Bem-vindos a mais um piloto! American Gothic, a mais recente série da CBS, acompanha o quotidiano dos Hawthorne, uma família influente de Boston. Tudo indicaria que se trata de uma família perfeita, não fossem os antigos esqueletos que teimam em sair do armário para denegrir toda a imagem que os rodeia.

A cena inicial, embora sem grande impacto, acaba por ser o pontapé de saída para a problemática que vai acompanhar toda a série: a queda de uma placa de betão num dos túneis construído pela empresa do patriarca da família Hawthorne, Mitchell.

Mitchell, com o apoio da sua esposa, Madeline, criou um império imponente no ramo da construção civil. Assim, ascenderam socialmente e criaram os quatro filhos com a melhor formação humana, social e académica que existe no país. A influência da família é tanta que Alison, a filha mais velha, está em plena campanha a Mayor da cidade. E nós sabemos a intensidade com que os americanos vivem as suas campanhas eleitorais, onde os segredos e o passado dos candidatos são explorados detalhadamente na praça pública com o auxílio dos meios de comunicação social. Até ao momento, o maior problema da campanha de Alison é camuflar o ambiente faustoso que rodeia a família, algo que a afasta do eleitorado. Mas, em breve, este será o menor problema que Alison encontra nesta sua ascensão.

Já que estamos a mencionar a família, vou descrever sucintamente os restantes membros: Tom, o marido de Alison, parece o companheiro saído da capa de uma revista, têm filhas gémeas e aparentam ser a família perfeita; Tessa é uma jovem professora, casada com o promissor detetive Brady; Cam é licenciado em artes, ex-toxicodependente e, durante o período negro do seu vício, casou com Sophie e têm Jack, o filho pré-adolescente que ambiciona dissecar corpos. Já o episódio ia avançado, chegou Garrett, que abandonou misteriosamente a família aquando do término dos ataques do serial killer do sininho prateado.

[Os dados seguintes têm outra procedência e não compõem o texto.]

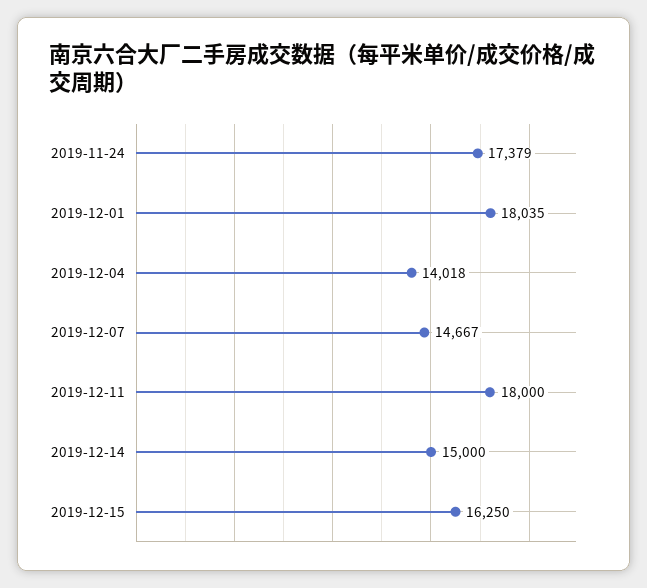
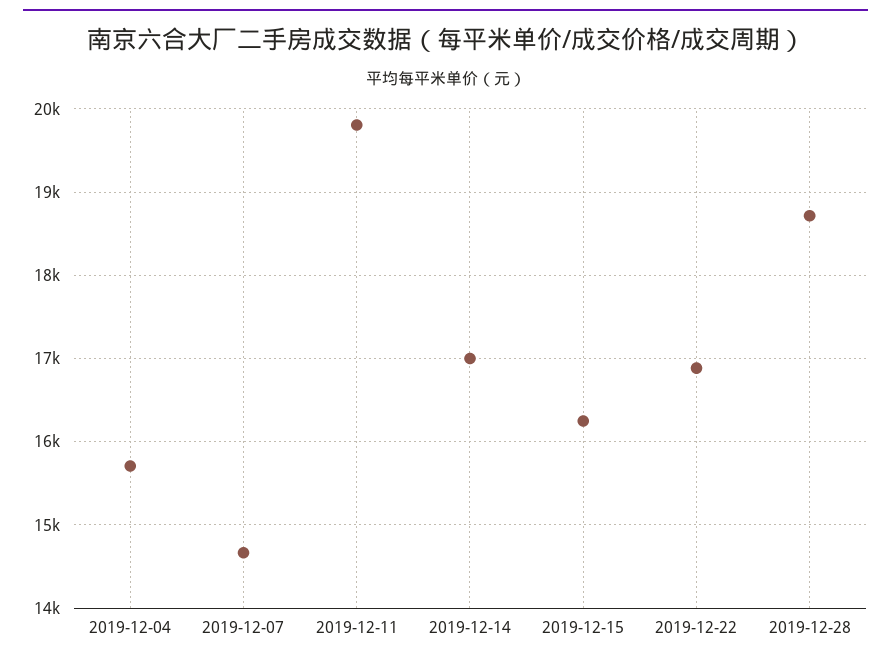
2019-11-24: 17379 -> none
2019-12-01: 18035 -> none
2019-12-04: 14018 -> 15700
2019-12-11: 18000 -> 19800
2019-12-14: 15000 -> 17000
2019-12-22: none -> 16900
2019-12-28: none -> 18700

A queda da placa de betão da cena inicial acaba por fazer chegar à luz do dia a primeira e única pista sobre uma série de homicídios que ocorreram há catorze anos pela mão do serial killer do sino prateado: um cinto usado para asfixiar uma das vítimas. Mais tarde, em casa, Cam e Tessa descobrem uma caixa com sinos prateados, usados pelo serial killer, e recortes de jornais dos homicídios perpetrados por ele… tudo leva a crer que o assassino é parte integrante da família!

A situação vai-se agudizando com o passar do episódio, sobretudo quando uma das gémeas de Alison ouve Garrett a murmurar ao pai que vai contar à família o que o patriarca fez no passado. Mas o suspense atinge níveis insanos quando Madeline mata o marido após este lhe dizer que têm de contar a verdade. Não há dúvidas que o assassino do sino prateado pertence à família e as minhas apostas estão entre Mitchell e Madeline!

Com o decorrer do episódio, acabamos por ver a cortina da perfeição cair e os defeitos dos Hawthorne a serem expostos. Cam sofre uma pesada derrota face aos problemas que surgem na família, cede ao vício e, pior, regressa para Sophie. Alison vive dependente da sua coordenadora de campanha, Naomi, e não estranharia que tivessem uma relação íntima. Brady, o marido de Tess, ambiciona ascender na carreira com o caso do assassino do sino prateado; até pede à cunhada que puxe os cordelinhos para que tal aconteça. O pequeno Jack demonstra já uma mente distorcida ao torturar o gato da vizinha. O olhar sombrio de Garrett esconde um segredo tenebroso do que realmente aconteceu há catorze anos, colocando-o no top três de candidatos a assassino do sino prateado. De todos eles, apenas Tessa não tem revelado comportamentos negativos, contudo, não me parece que os segredos que esconde do marido lhe estejam a fazer bem.

Embora esta série não faça o meu género, tenho de admitir que o enredo do piloto foi construído de forma inteligente, apresentando bem os personagens enquanto desenvolve harmoniosamente o enigma que constitui a base da série. Tivemos então um episódio bem estruturado, um dos melhores pilotos a que assisti este ano. A série, embora não traga nada de original, torna-se assim uma das promessas desta summer season.